Hauser next argued that Martin had the ability to earn more than $75,000 in commissions by stealing Hauser’s clients and, by enforcing the restrictive covenants to prevent Martin from engaging in such activity, it would cost him more than $75,000. The court found this argument unpersuasive because it was speculative as to which Hauser clients, if any, would follow Martin to the new firm. Complicating matters further, Hauser presented no evidence, and, therefore, the court could not assume, that any stolen clients would generate the same revenue for the new firm as they did for Hauser. Finally, the court explained that the commission structure itself was otherwise a mystery -- there was no proffered explanation as to how Martin was to earn the 15% commission (again, assuming the draft email was accurate), nor does it explain any other terms or conditions governing the commission scheme. While the court acknowledged that Hauser did not need to present such evidence with mathematical precision, simply stating that customers will leave Hauser, follow Martin to the new firm, and subsequently generate more than $75,000.00 in commissions is not sufficient to meet the jurisdictional amount in controversy.
Hauser also argued that Martin was seeking to recruit several Hauser employees, all of whom earn in excess of $75,000. The court rejected this argument too, finding that, even if true, there was no allegation as to how such recruitment would benefit Martin by an amount in excess of $75,000.
Ultimately, the court found that Hauser failed to carry its burden and, consequently, the court remanded the case to Georgia state court because Hauser did not substantiate its claim that the court had diversity jurisdiction.
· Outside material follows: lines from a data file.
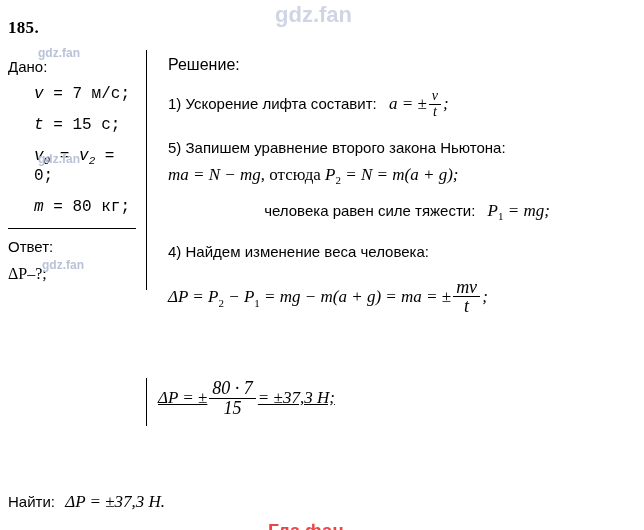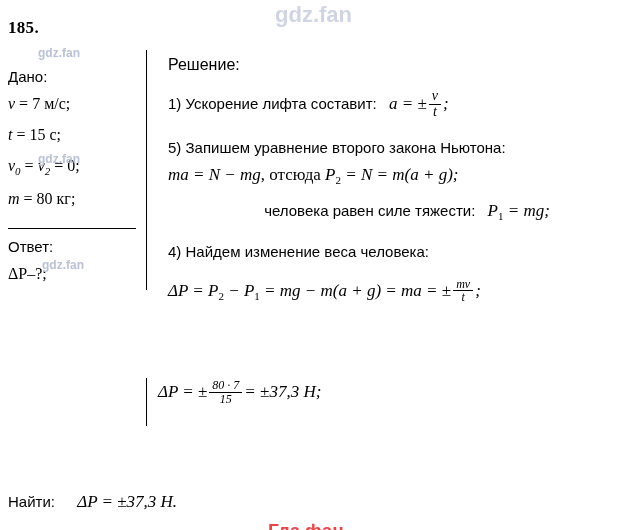--- a/index.html
+++ b/index.html
@@ -36,7 +36,7 @@
   .given {
     position: absolute;
     left: 8px;
-    top: 68px;
+    top: 58px;
     width: 132px;
   }
   .given-title, .find-title {

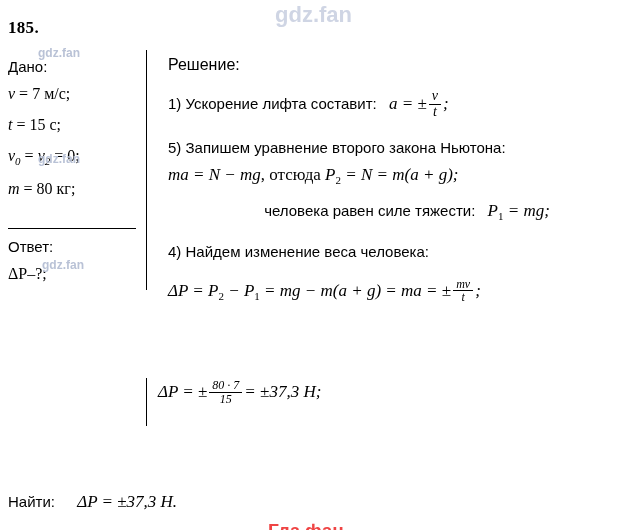--- a/index.html
+++ b/index.html
@@ -47,7 +47,8 @@
   .given-line {
     font-size: 16px;
     margin-bottom: 13px;
-    font-family: Liberation Serif, serif;
+    font-family: Liberation Mono, monospace;
+    margin-left: 26px;
   }
   .find {
     position: absolute;

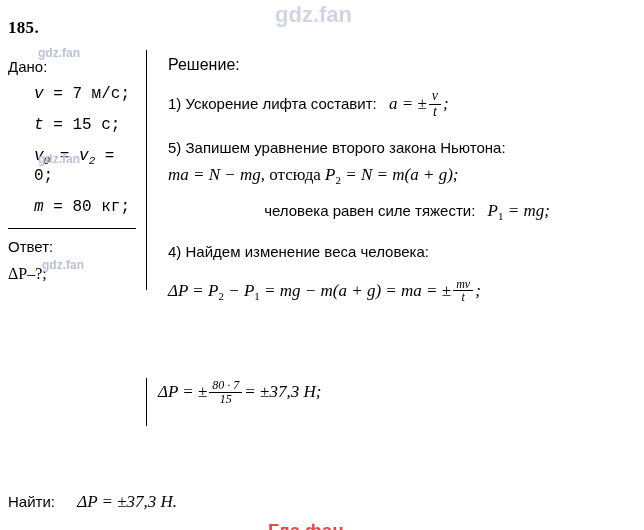--- a/index.html
+++ b/index.html
@@ -128,7 +128,7 @@
   }
   .frac .num { display: block; padding: 0 3px; }
   .frac .den { display: block; border-top: 1px solid #000; padding: 0 3px; }
-  .frac.big { font-size: 12px; }
+  .frac.big { font-size: 18px; }
 
   .sub { font-size: 11px; vertical-align: sub; font-style: italic; }
   .subn { font-size: 11px; vertical-align: sub; font-style: normal; }

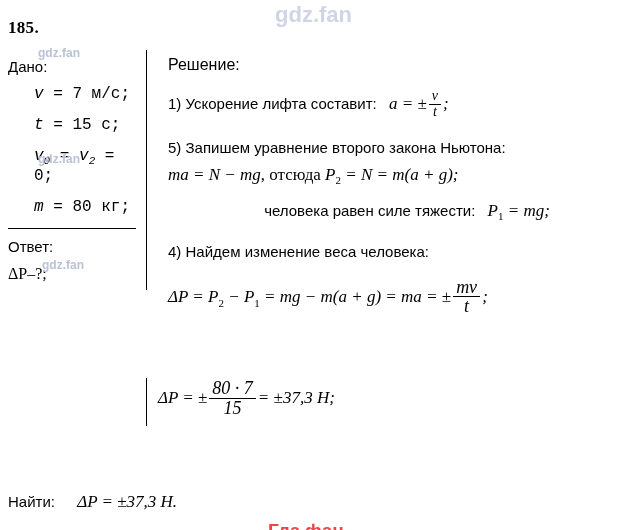--- a/index.html
+++ b/index.html
@@ -141,6 +141,7 @@
     font-family: "Liberation Serif", serif;
     font-style: italic;
     font-size: 17px;
+    text-decoration: underline;
   }
 
   

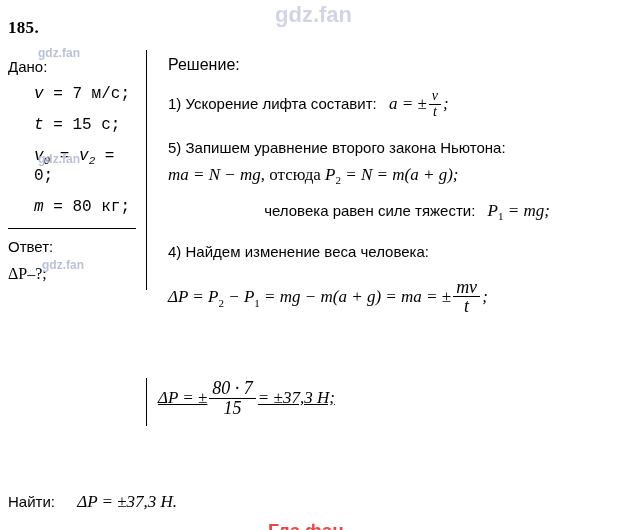--- a/index.html
+++ b/index.html
@@ -268,7 +268,7 @@
 
   <div class="answer">
     <span>Найти:</span>
-    <span class="eq" style="margin-left:18px;">ΔP = ±37,3 Н.</span>
+    <span class="eq" style="margin-left:6px;">ΔP = ±37,3 Н.</span>
   </div>
 
   <div class="wm-big-solid" style="left:315px; top:56px;">gdz.fan</div>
The court’s decision in Martin is significant for practitioners and businesses alike. It illustrates the significant burden a party has when trying to establish diversity jurisdiction in a case where monetary relief is not being sought and the need for clear evidence to establish the amount in controversy. The court’s decision in Martin not only shows a successful challenge to the amount in controversy at the initial stages of litigation, it also provides a road map for those seeking to make such a challenge. In addition, this case illustrates some practical considerations and potential pitfalls for businesses when evaluating whether to fight in state court or remove to federal court. As this case makes clear, establishing the amount in controversy to trigger federal court jurisdiction is not as boilerplate as it may seem.